Jahrgänge 1963-69: Was nun?

■ Die Wehrpflicht für Westberliner rückt näher: Noch ist unklar, ob die rund 50.000 Wehrflüchtlinge West-Berlins zum Bund müssen / Eine mögliche Härtefallregelung wäre Sache des Senats

West-Berlin. „Weiße Jahrgänge“ für West-Berlin? Während klar ist, daß in West-Berlin in absehbarer Zeit die Wehrpflicht gelten wird, ist weiterhin um so unklarer, ob es für die rund 50.000 Wehrflüchtlinge aus dem Bundesgebiet „Übergangsregelungen“ geben wird. Diejenigen, die den alliierten entmilitarisierten Status nutzten, um sich Wehr oder Ersatzdiensten zu entziehen, könnten nach dem Fall der alliierten Vorbehaltsrechte ihre Einberufung erhalten - wenn sich der Senat nicht für Ausnahmeregelungen einsetzt, die „persönliche Härten“ abwenden. „Vertrauensschutz hinsichtlich der bisherigen Lebensplanung“, wurde dies im März in einer Antwort des Verteidigungsministeriums auf eine parlamentarische Anfrage genannt.

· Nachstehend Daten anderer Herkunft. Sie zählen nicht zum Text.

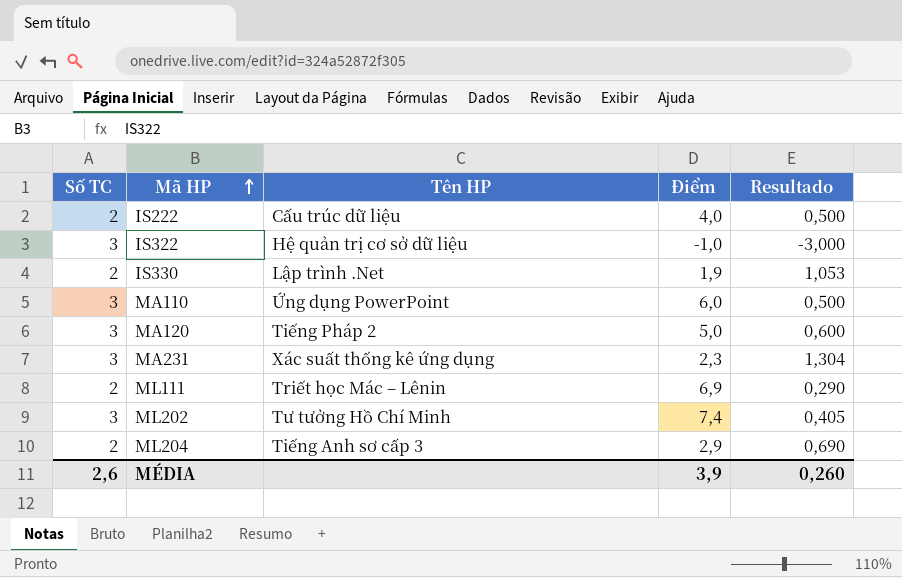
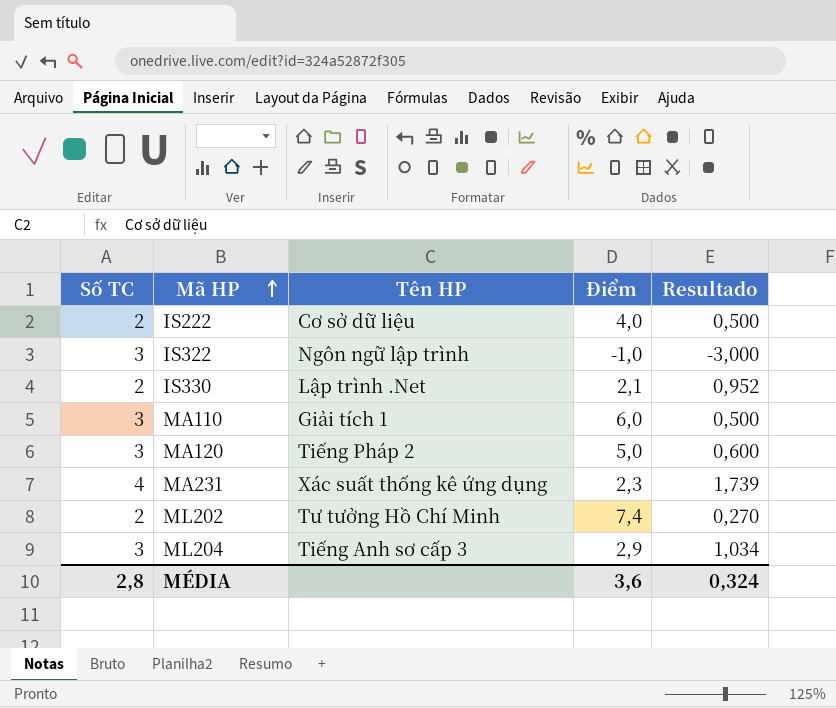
row ML111: 2 | Triết học Mác – Lênin | 6,9 | 0,290 -> none
IS222 | Tên HP: Cấu trúc dữ liệu -> Cơ sở dữ liệu
IS322 | Tên HP: Hệ quản trị cơ sở dữ liệu -> Ngôn ngữ lập trình
IS330 | Điểm: 1,9 -> 2,1
IS330 | Resultado: 1,053 -> 0,952
MA110 | Tên HP: Ứng dụng PowerPoint -> Giải tích 1
MA231 | Số TC: 3 -> 4
MA231 | Resultado: 1,304 -> 1,739
ML202 | Số TC: 3 -> 2
ML202 | Resultado: 0,405 -> 0,270
ML204 | Số TC: 2 -> 3
ML204 | Resultado: 0,690 -> 1,034
MÉDIA | Số TC: 2,6 -> 2,8
MÉDIA | Điểm: 3,9 -> 3,6
MÉDIA | Resultado: 0,260 -> 0,324

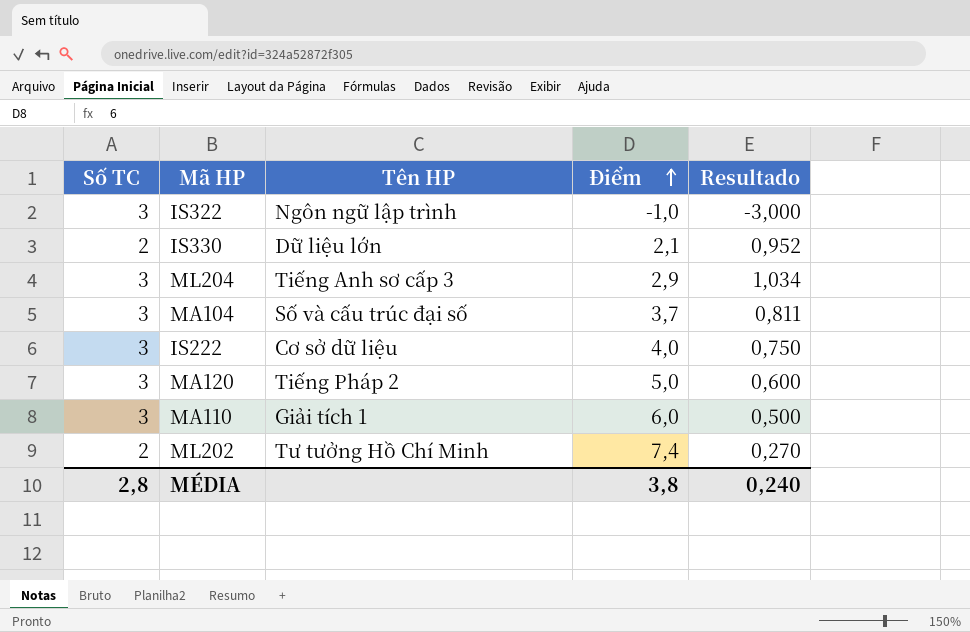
row order: Mã HP ascending -> Điểm ascending
row MA231: 4 | Xác suất thống kê ứng dụng | 2,3 | 1,739 -> none
IS330 | Tên HP: Lập trình .Net -> Dữ liệu lớn
row MA104: none -> 3 | Số và cấu trúc đại số | 3,7 | 0,811
IS222 | Số TC: 2 -> 3
IS222 | Resultado: 0,500 -> 0,750
MÉDIA | Điểm: 3,6 -> 3,8
MÉDIA | Resultado: 0,324 -> 0,240

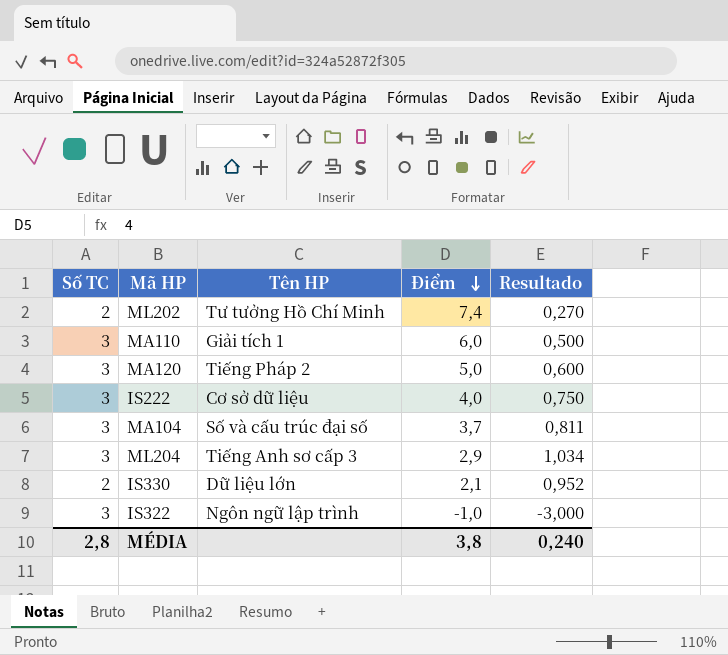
row order: Điểm ascending -> Điểm descending

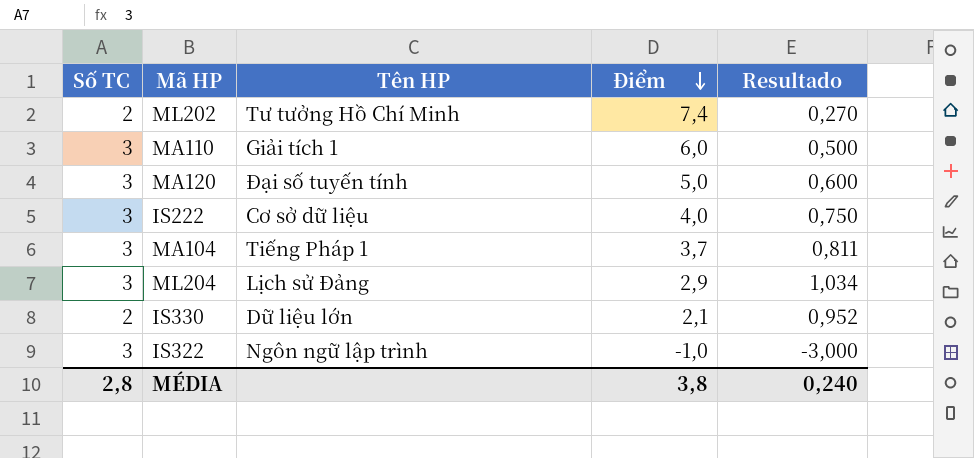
MA120 | Tên HP: Tiếng Pháp 2 -> Đại số tuyến tính
MA104 | Tên HP: Số và cấu trúc đại số -> Tiếng Pháp 1
ML204 | Tên HP: Tiếng Anh sơ cấp 3 -> Lịch sử Đảng

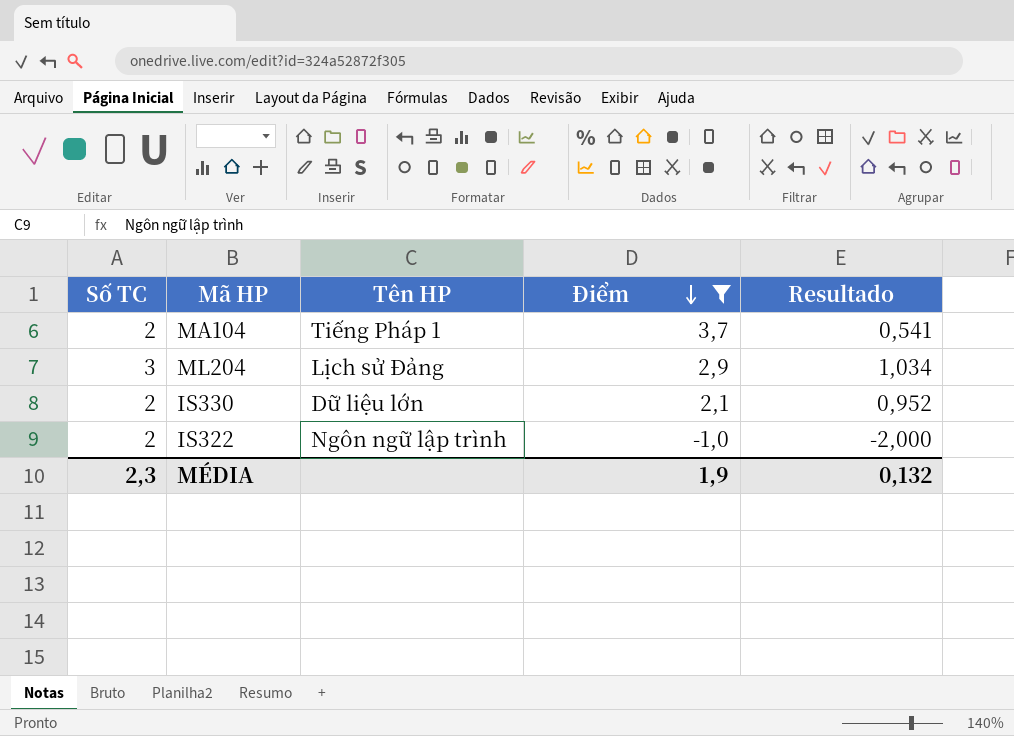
filter: none -> Điểm <= 3,7
MA104 | Số TC: 3 -> 2
MA104 | Resultado: 0,811 -> 0,541
IS322 | Số TC: 3 -> 2
IS322 | Resultado: -3,000 -> -2,000
MÉDIA | Số TC: 2,8 -> 2,3
MÉDIA | Điểm: 3,8 -> 1,9
MÉDIA | Resultado: 0,240 -> 0,132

Betroffen sind insbesondere die Jahrgänge 1963 bis 1969 sie liegen noch unter der Altersgrenze von 28 Jahren. Hier geht die Hardthöhe von einem theoretischen Zuwachs von rund 40.000 „Einberufbaren“ aus. Soweit bekannt ist, plant das Bundesverteidigungsministerium bislang keine „Übergangsregelungen“. Sie werden, so ein Sprecher, nur „diskutiert“ und sind für die Hardthöhe „keine grundlegende Sache“. Geht es nach dem Ministerium, dann wird die bundesdeutsche Wehrgesetzgebung Teil des „Überleitungsgesetzes“ sein, das alle bisher wegen der alliierten Vorbehalte nicht in West-Berlin geltenden Bundesgesetze auf die Ex-Halbstadt übertragen wird. Dann würde die Wehrgesetzgebung voll in West-Berlin gelten ohne Ausnahmen für Wehrflüchtlinge. Ob es noch zu Härtefallregelungen kommt, wird also der politischen Einflußnahme des rot-grünen Senats obliegen. Er kann solche Regelungen aber nicht erzwingen, weil die Wehrgesetzgebung nicht in seine Zuständigkeit fällt. Eile ist geboten, denn das „Überleitungsgesetz“ soll zusammen mit dem Einigungsstaatsvertrag in Kraft treten - und das wird recht bald sein. Aus informierten Kreisen verlautete, der Senat wolle sich für Härtefallregelungen einsetzen.

Weiter unklar ist auch, ob zunächst in Ost- und West-Berlin noch die unterschiedlichen Wehrgesetze von DDR und BRD gelten werden - oder ob das bundesdeutsche Recht für beide Hälften in Kraft tritt. Das gleiche Problem besteht beim Zivildienst. Unwahrscheinlich ist, daß West-Berlin das liberale Zivildienstgesetz der DDR übernimmt. Senatskreise deuteten jedoch an, daß sich West-Berlin an der DDR -Praxis orientieren könnte. Dies würde freie Wahl zwischen Wehr- und Ersatzdienst ohne Gewissenstest bedeuten.